- **Description of the task**:
Only a slice of the listing below is wanted. Retype the lines from the one containing "font-size: 20px ->" through the one containing "html: <div>Protects the", exactly, both ends included.

- **Data for this task**:
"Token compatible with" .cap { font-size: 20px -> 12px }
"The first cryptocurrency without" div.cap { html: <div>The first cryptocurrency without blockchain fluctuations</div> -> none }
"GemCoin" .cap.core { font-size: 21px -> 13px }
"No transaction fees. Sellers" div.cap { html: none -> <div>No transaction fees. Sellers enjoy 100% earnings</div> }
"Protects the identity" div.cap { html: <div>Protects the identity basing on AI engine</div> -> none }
* * *
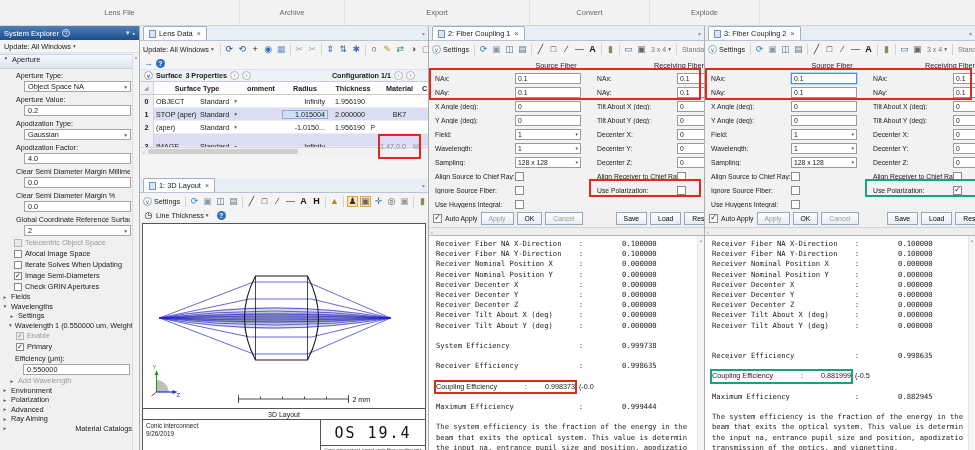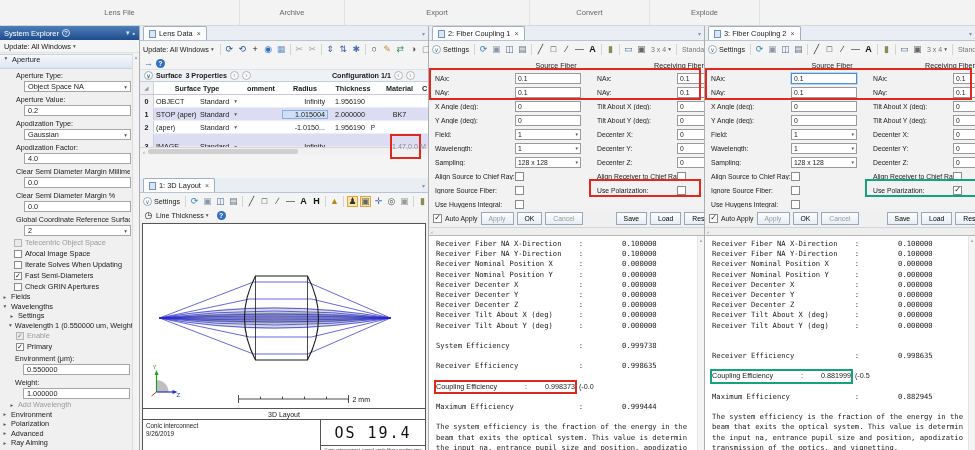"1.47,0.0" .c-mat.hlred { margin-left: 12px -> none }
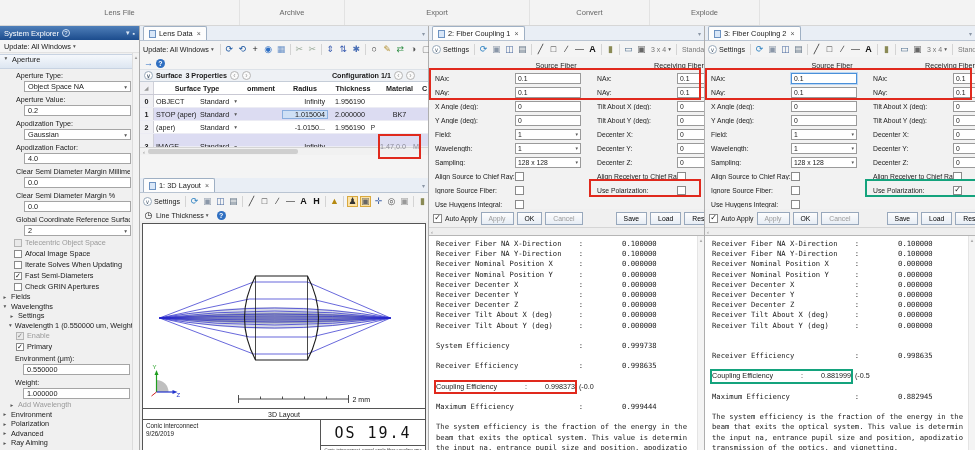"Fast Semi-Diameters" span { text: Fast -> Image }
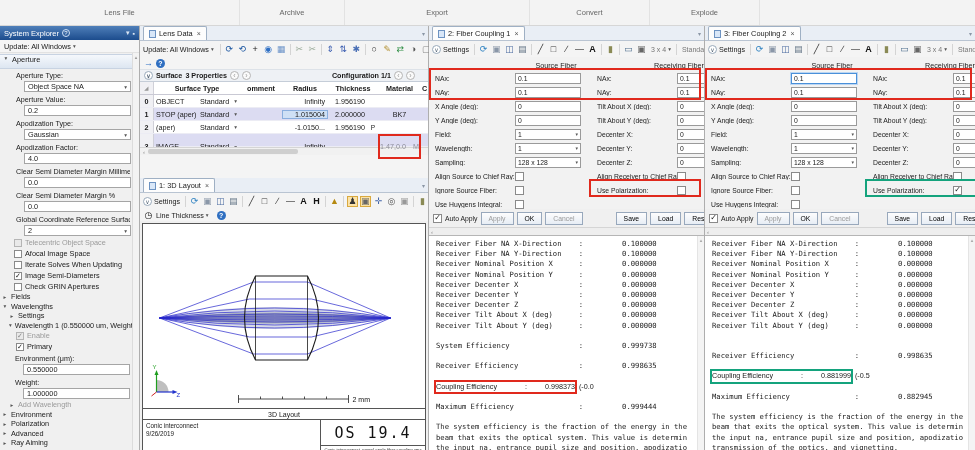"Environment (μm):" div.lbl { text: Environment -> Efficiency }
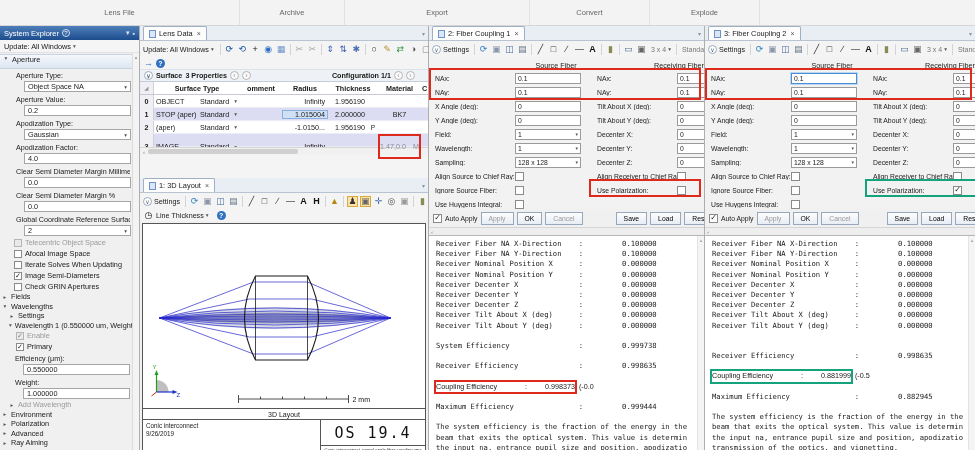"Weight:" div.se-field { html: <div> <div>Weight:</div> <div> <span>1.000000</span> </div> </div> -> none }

- **Problem solution**:
"Token compatible with" .cap { font-size: 20px -> 12px }
"The first cryptocurrency without" div.cap { html: <div>The first cryptocurrency without blockchain fluctuations</div> -> none }
"GemCoin" .cap.core { font-size: 21px -> 13px }
"No transaction fees. Sellers" div.cap { html: none -> <div>No transaction fees. Sellers enjoy 100% earnings</div> }
"Protects the identity" div.cap { html: <div>Protects the identity basing on AI engine</div> -> none }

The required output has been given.